Grands Boulevards (), formerly named Rue Montmartre (1931–1998), is a station on Line 8 and Line 9 of the Paris Métro. In 2019, it was the 44th busiest station of the Métro network, with 6,807,424 yearly users.

The section of both lines from just east of Richelieu–Drouot to west of République was built under the Grand Boulevards, partly on the border between the 2nd and 9th arrondissements, that replaced the Louis XIII wall and is in soft ground, which was once the course of the Seine. The lines are built on two levels, with Line 8 on the higher level and Line 9 in the lower level. The platforms are at the sides and the box containing the lines and supporting the road above is strengthened by a central wall between the tracks. There is no interconnection between the lines at Grands Boulevards, with each level having different accesses to the street.

History

Opening
The station was opened on 5 May 1931 with the extension of Line 8 from Richelieu–Drouot to Porte de Charenton.
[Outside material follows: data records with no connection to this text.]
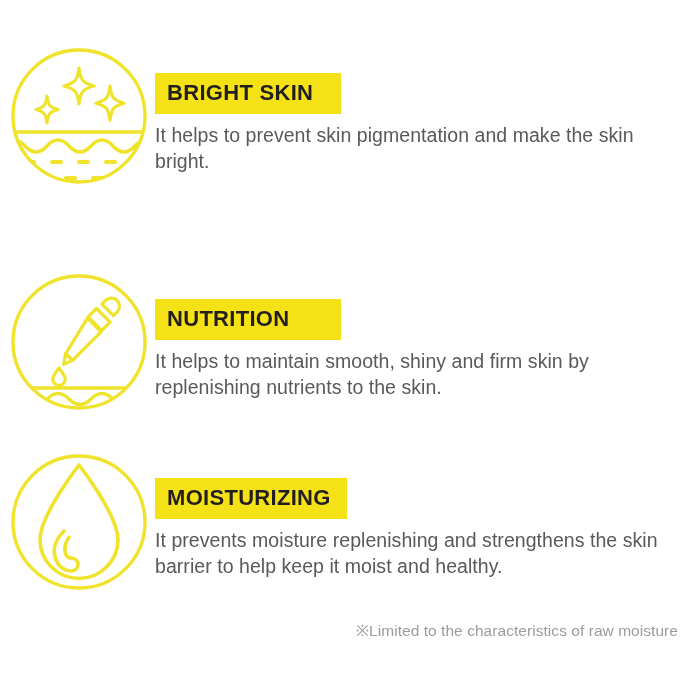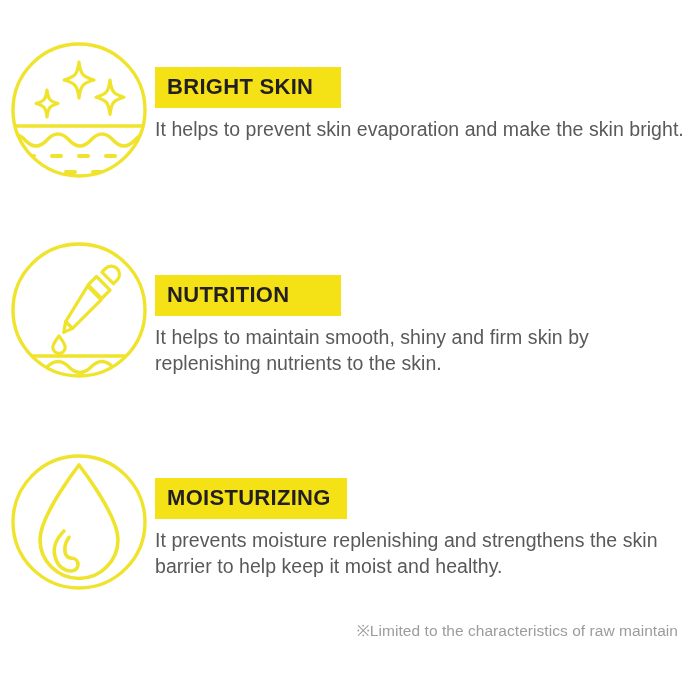--- a/index.html
+++ b/index.html
@@ -22,22 +22,22 @@
   }
 
   
   .feature {
     position: absolute;
     left: 0;
     width: 700px;
     display: flex;
     align-items: flex-start;
   }
-  .feature-1 { top: 36px; }
-  .feature-2 { top: 236px; align-items: center; }
+  .feature-1 { top: 42px; }
+  .feature-2 { top: 268px; }
   .feature-3 { top: 447px; justify-content: flex-end; }
 
   .icon-wrap {
     position: relative;
     width: 155px;
     flex: 0 0 155px;
     display: flex;
     justify-content: center;
     padding-left: 2px;
     box-sizing: border-box;
@@ -124,21 +124,21 @@
             <line x1="32" y1="136" x2="41" y2="136"></line>
             <line x1="59" y1="136" x2="68" y2="136"></line>
             <line x1="86" y1="136" x2="95" y2="136"></line>
             <line x1="112" y1="136" x2="121" y2="136"></line>
           </g>
         </g>
       </svg>
     </div>
     <div class="feature-body">
       <div class="title-chip">BRIGHT SKIN</div>
-      <p class="desc">It helps to prevent skin evaporation and make the skin bright.</p>
+      <p class="desc">It helps to prevent skin pigmentation and make the skin bright.</p>
     </div>
   </div>
 
   <div class="feature feature-2">
     <div class="icon-wrap">
       <svg width="144" height="148" viewBox="0 0 144 148">
         <defs>
           <clipPath id="clip2">
             <circle cx="72" cy="74" r="66"></circle>
           </clipPath>
@@ -185,15 +185,15 @@
 
         <path d="M57 84 c-9 9 -11.5 19 -8.5 27 c2.5 9 10 13.5 16 13 c4 -0.4 6.5 -3 6.5 -6.5 c0 -3.5 -2.5 -6 -6 -6.2 c-3.5 -0.2 -6.5 -2.5 -7 -6.5 c-0.6 -5 1 -10.5 4 -14.5" fill="none" stroke="#f0e32b" stroke-width="3.6" stroke-linecap="round" stroke-linejoin="round"></path>
       </svg>
     </div>
     <div class="feature-body">
       <div class="title-chip">MOISTURIZING</div>
       <p class="desc">It prevents moisture replenishing and strengthens the skin barrier to help keep it moist and healthy.</p>
     </div>
   </div>
 
-  <div class="footnote">※Limited to the characteristics of raw maintain</div>
+  <div class="footnote">※Limited to the characteristics of raw moisture</div>
 
 </div>
 
 </body></html>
The Line 9 platforms were opened on 10 December 1933 with the extension of the line from Richelieu–Drouot to Porte de Montreuil.

Name change
Until 1998, the station was called "Rue Montmartre". It was renamed to reflect the programme of the former Mayor of Paris, Jean Tiberi, to upgrade the main Boulevards of Paris and because the old name suggested that the station was in the Montmartre district, misleading tourists.

Passenger services

Access
The station has six entrances:
 Entrance 1 - Rue du Faubourg-Montmartre
 Entrance 2 - Boulevard Montmartre, Musée Grévin
 Entrance 3 - Rue Montmartre
 Entrance 4 - Boulevard Poissonnière
 Entrance 5 - Rue Saint-Fiacre
 Entrance 6 - Rue Rougemont

Station layout

Platforms
The platforms of the two lines, 105 meters long, have a particular configuration. Two in number per stopping point, they are isolated in two half-stations separated by a central wall due to their construction in unstable land. Those of line 8 have an elliptical vault while those of line 9, arranged below, have vertical side walls and a horizontal reinforced concrete ceiling.
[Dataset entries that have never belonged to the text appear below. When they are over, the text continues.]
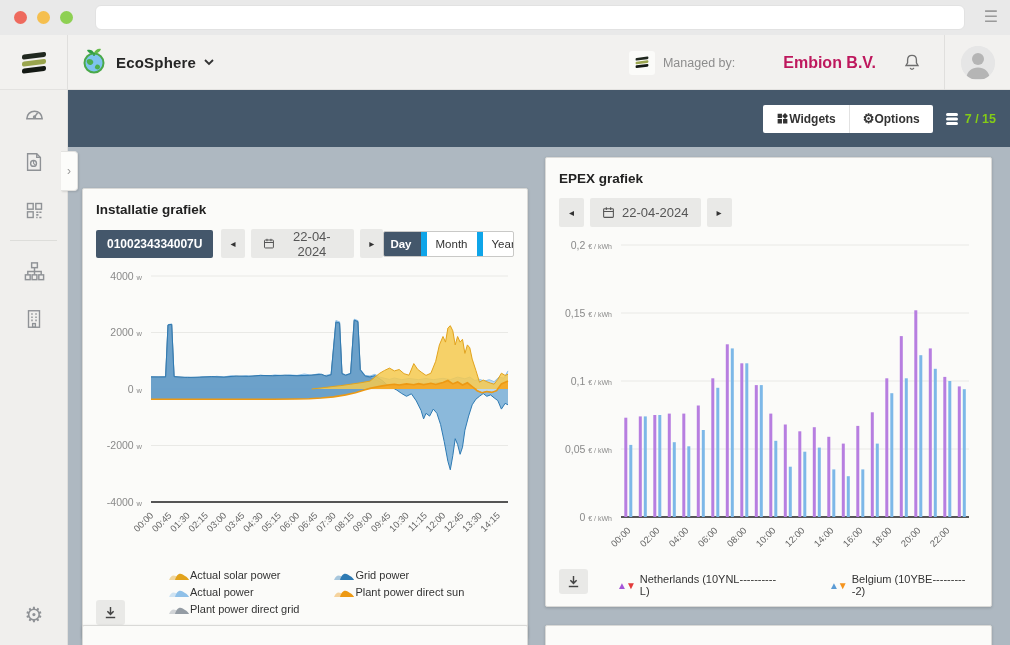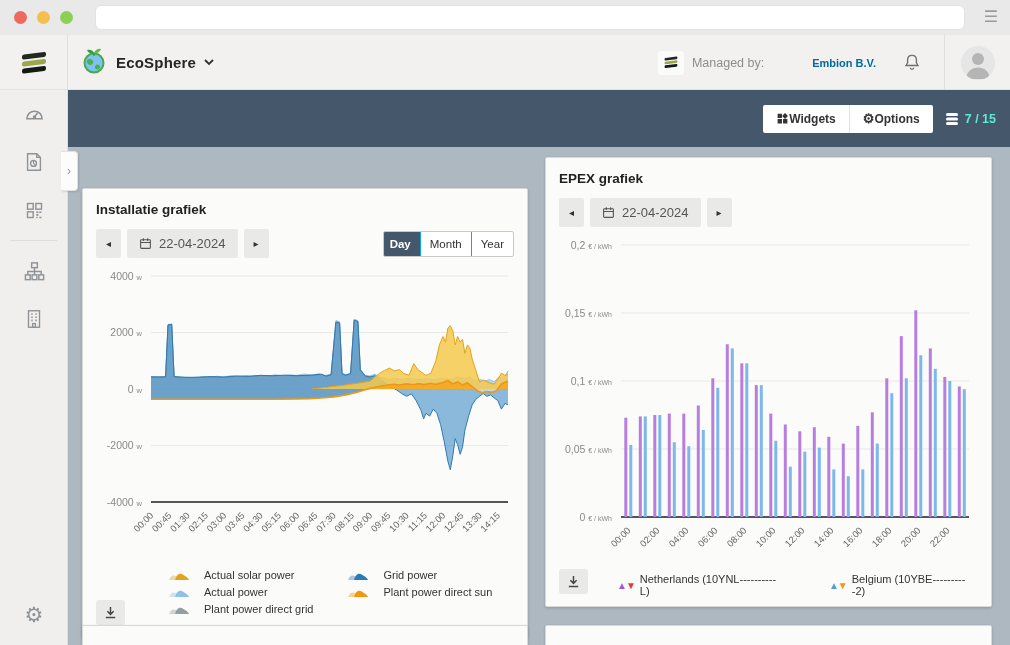--- a/index.html
+++ b/index.html
@@ -17,35 +17,35 @@
   
   .app-header { position:absolute; left:0; top:35px; width:1010px; height:55px; background:#f2f1ef; border-bottom:1px solid #e3e2e0;}
   .logo-box { position:absolute; left:0; top:0; width:68px; height:55px; border-right:1px solid #e0dfdd;
     display:flex; align-items:center; justify-content:center; }
   .brand { position:absolute; left:80px; top:0; height:55px; display:flex; align-items:center; gap:8px; }
   .brand-name { font-size:15px; font-weight:bold; color:#262626; letter-spacing:.2px;}
   .hdr-right { position:absolute; right:0; top:0; height:55px; display:flex; align-items:center; }
   .managed { display:flex; align-items:center; gap:8px; margin-right:26px;}
   .managed .mini-logo { width:26px; height:24px; background:#fbfbf9; border-radius:3px; display:flex; align-items:center; justify-content:center;}
   .managed-label { font-size:12.5px; color:#8d8d8d; }
-  .managed-value { font-size:11px; color:#0369a1; font-weight:bold;padding-left:40px; }
+  .managed-value { font-size:16px; color:#be185d; font-weight:bold;padding-left:40px; }
   .bell-wrap { margin-right:22px; display:flex; align-items:center;}
   .avatar-zone { width:66px; height:55px; border-left:1px solid #e0dfdd; display:flex; align-items:center; justify-content:center;}
   .avatar { width:34px; height:34px; border-radius:50%; overflow:hidden; background:#e6e6e6;}
 
   
   .toolbar { position:absolute; left:68px; top:90px; width:942px; height:57px; background:#45586b; }
   .dash-btn { position:absolute; left:12px; top:13px; height:31px; background:#fff; border:none; border-radius:2px;
     padding:0 14px; display:flex; align-items:center; gap:10px; font-size:13px; font-weight:bold; color:#222; cursor:pointer;}
   .tb-right { position:absolute; right:14px; top:13px; height:31px; display:flex; align-items:center; gap:12px;}
   .seg-white { display:flex; background:#fff; border-radius:2px; height:28px; }
   .seg-white button { background:none; border:none; font-size:12px; font-weight:bold; color:#333; padding:0 13px;
     display:flex; align-items:center; cursor:pointer;}
   .seg-white button + button { border-left:1px solid #e2e2e2; }
-  .wcount { display:flex; align-items:center; gap:6px; color:#5eead4; font-size:12.5px; font-weight:bold;}
+  .wcount { display:flex; align-items:center; gap:6px; color:#84cc16; font-size:12.5px; font-weight:bold;}
 
   
   .sidebar { position:absolute; left:0; top:90px; width:68px; height:555px; background:#f0efed; border-right:1px solid #e0dfdd;}
   .side-item { width:68px; height:48px; display:flex; align-items:center; justify-content:center; cursor:pointer;}
   .side-div { border-top:1px solid #ddddda; margin:6px 10px;}
   .side-gear { position:absolute; bottom:18px; left:0; width:68px; display:flex; justify-content:center;
     font-size:21px; color:#8f9296; cursor:pointer;}
   .expander { position:absolute; left:61px; top:151px; width:17px; height:40px; background:#fcfcfa;
     border:1px solid #e2e2e0; border-left:none; border-radius:0 4px 4px 0; box-shadow:1px 1px 2px rgba(0,0,0,.12);
     display:flex; align-items:center; justify-content:center; font-size:12px; color:#999; cursor:pointer; z-index:5;}
@@ -59,28 +59,28 @@
   .card.partial1 { left:14px; top:478px; width:446px; height:40px;}
   .card.partial2 { left:477px; top:478px; width:447px; height:40px;}
   .card-title { font-size:13.5px; font-weight:bold; color:#222; }
   .controls { display:flex; align-items:center; margin-top:12px; height:29px; }
   .serial-badge { background:#44576b; color:#fff; font-size:12px; font-weight:bold; padding:7px 11px; border-radius:2px; margin-right:8px; cursor:pointer;}
   .gbtn { background:#e9e9e7; border:none; border-radius:2px; height:29px; display:flex; align-items:center;
     justify-content:center; cursor:pointer; color:#333;}
   .pager { width:25px; font-size:10px; }
   .date-btn { padding:0 12px; gap:7px; margin:0 6px; font-size:13px; color:#555; min-width:96px;}
   .seg-dmy { margin-left:auto; display:flex; border:1px solid #c9c9c7; border-radius:2px; overflow:hidden; background:#fff;}
-  .seg-dmy span { font-size:11.5px; color:#333; padding:6px 9px; cursor:pointer; border-left:1px solid #0ea5e9;}
+  .seg-dmy span { font-size:11.5px; color:#333; padding:6px 9px; cursor:pointer; border-left:6px solid #0ea5e9;}
   .seg-dmy span:first-child { border-left:none;}
   .seg-dmy span.active { background:#44576b; color:#fff; font-weight:bold;padding-left:6px;}
   .chart-wrap { margin-top:6px; }
   svg text { font-family:"Liberation Sans", sans-serif; }
 
   .legend-cols { display:flex; gap:34px; margin:2px 0 0 72px;}
-  .legend-cols .lg-item { display:flex; align-items:center; gap:14px; font-size:11px; color:#333; height:17px;}
+  .legend-cols .lg-item { display:flex; align-items:center; gap:0; font-size:11px; color:#333; height:17px;}
   .dl-btn { position:absolute; left:13px; bottom:12px; width:29px; height:25px; background:#e9e9e7; border:none;
     border-radius:3px; display:flex; align-items:center; justify-content:center; cursor:pointer;}
   .epex-legend { display:flex; align-items:center; gap:44px; margin:6px 0 0 58px; font-size:11px; color:#333;}
   .tri { font-size:10px; letter-spacing:-1px; }
 </style>
 </head>
 <body>
 
 <div class="chrome">
   <div class="tl red"></div>
@@ -219,20 +219,21 @@
   </div>
 </div>
 
 <div class="expander">›</div>
 
 <div class="content">
 
   <div class="card" id="card-installatie">
     <div class="card-title">Installatie grafiek</div>
     <div class="controls">
+      <span class="serial-badge">0100234334007U</span>
       <button class="gbtn pager">◂</button>
       <button class="gbtn date-btn">
         <svg width="13" height="13" viewBox="0 0 24 24" fill="none" stroke="#555" stroke-width="2">
           <rect x="3" y="5" width="18" height="16" rx="1.5"></rect>
             <path d="M3 10h18M8 2.5v5M16 2.5v5"></path>
         </svg>
         <span>22-04-2024</span>
       </button>
       <button class="gbtn pager">▸</button>
       <div class="seg-dmy">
Their decoration is in the Andreu-Motte style in both cases. Those of line 8 have two red light strips (one per half-station), a bench in flat red tiles and orange "Motte" seats. Those of line 9 have two green light canopies (one per half-station, offset on the side opposite the track), benches in flat green tiles and green Motte seats. These fittings are combined with the flat white ceramic tiles, which are placed horizontally and in staggered rows on the side walls and the vaults of line 8, while they are placed vertically and aligned on the side walls of line 9, the ceiling of the latter being simply painted white. The advertising frames are metallic, and the name of the station is written in Parisine typeface on enamelled plates.

Bus connections
The station is served by lines 20, 32, 39, 74 and 85 of the RATP Bus Network.
The station is served by lines 20, 32, 39, 74 and 85 of the RATP bus network.

Nearby
 Musée Grévin
 Théâtre des Nouveautés
 Théâtre des Variétés
 Passage Jouffroy
 Passage des Panoramas
 Galerie Saint-Marc
 Galerie Montmartre

References

Sources
Roland, Gérard (2003). Stations de métro. D’Abbesses à Wagram. Éditions Bonneton.